Accueilli par une trentaine de Groenlandais à l'aéroport, le roi a salué la foule, à laquelle s'est joint le Premier ministre groenlandais Jens-Frederik Nielsen, comme l'a rapporté un journaliste de l'AFP.
Un homme de 44 ans parmi les spectateurs a exprimé son enthousiasme : "On est venu voir le roi. C'est important pour nous." Cette visite intervient alors que le Groenland est au cœur d'une crispation diplomatique entre États-Unis et Europe, Trump ayant manifesté des ambitions d'acquisition de l'île arctique.
Lors de l'annonce de sa visite en janvier, le roi avait déclaré ressentir "une profonde solidarité" envers les Groenlandais, inquiets des desseins américains sur leur territoire. "À travers la presse, j'ai senti l'inquiétude des gens, c'est une préoccupation partagée", a-t-il souligné, mentionnant également sa femme, la reine Mary.
Le souverain, qui joue un rôle essentiellement symbolique, a planifié des visites au lycée de Nuuk, à l'entreprise de pêche Royal Greenland, ainsi qu'au siège du commandement arctique qui veille sur la souveraineté danoise dans cette région.

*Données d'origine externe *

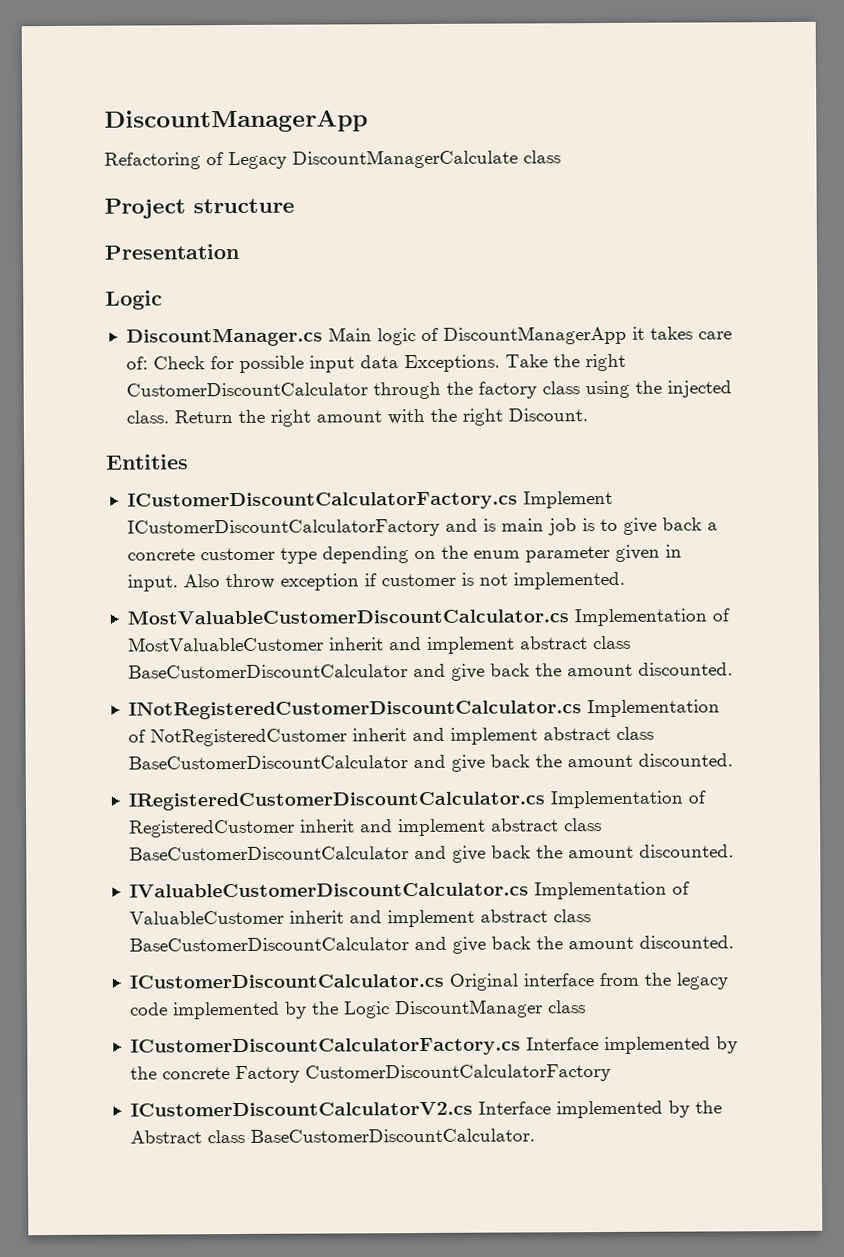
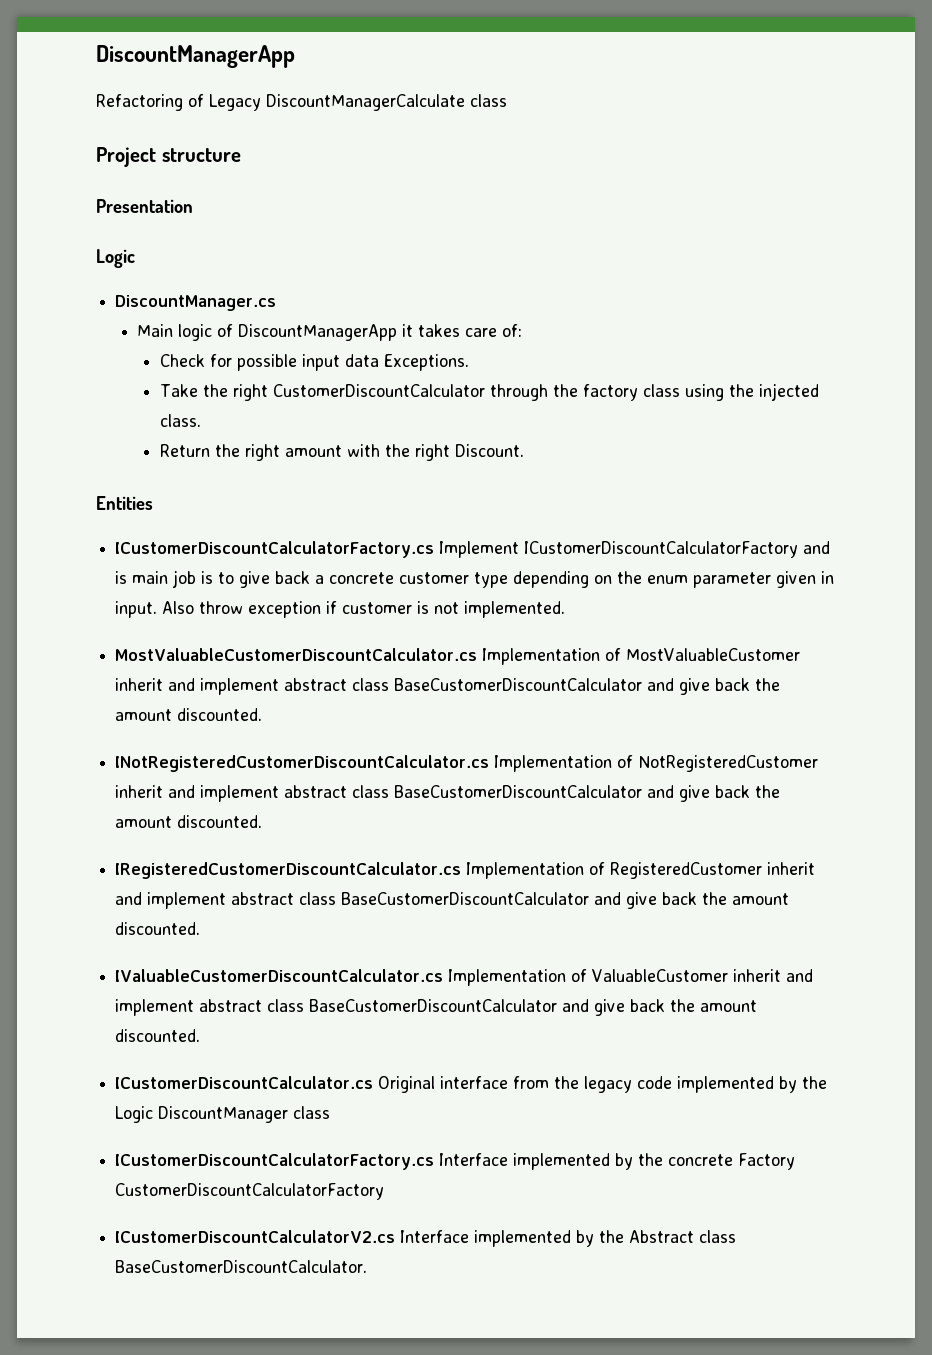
(323, 337) none -> (277, 303) //
(148, 363) none -> (523, 330) //
(500, 363) none -> (469, 362) //
(169, 417) none -> (201, 420) //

Sa journée s'achèvera autour d'un café au centre culturel de la ville.
Jeudi, il se rendra à Maniitsoq, pour rencontrer des entrepreneurs locaux, avant de visiter un centre d'entraînement arctique à Kangerlussuaq vendredi.
Malgré un passé colonial difficile, la monarchie danoise est perçue favorablement par les Groenlandais. Adepte d'activités outdoor, Frederik X avait effectué une expédition à ski de quatre mois à travers le Groenland en 2000.
Les autorités américaines soutiennent que le contrôle du Groenland est crucial pour leur sécurité nationale, accusant le Danemark et les Européens de ne pas protéger ce point stratégique contre les ambitions russes et chinoises.
Bien que Trump ait initialement évoqué l'idée de racheter le Groenland, il a ensuite apaisé les tensions en signant un accord avec le secrétaire général de l'Otan, visant à renforcer l'influence américaine dans la région, ce qui a ouvert la voie à des discussions entre le Danemark, le Groenland et les États-Unis.
En mars 2025, le vice-président américain JD Vance avait vivement critiqué ce qu'il qualifiait d'inaction du Danemark face à la situation. Dans une déclaration rare, Frederik X a affirmé : "Mon amour pour le Groenland et mon lien avec le peuple groenlandais sont intacts." Ces tensions ont engendré l'une des crises les plus graves pour l'Alliance atlantique depuis sa création en 1949.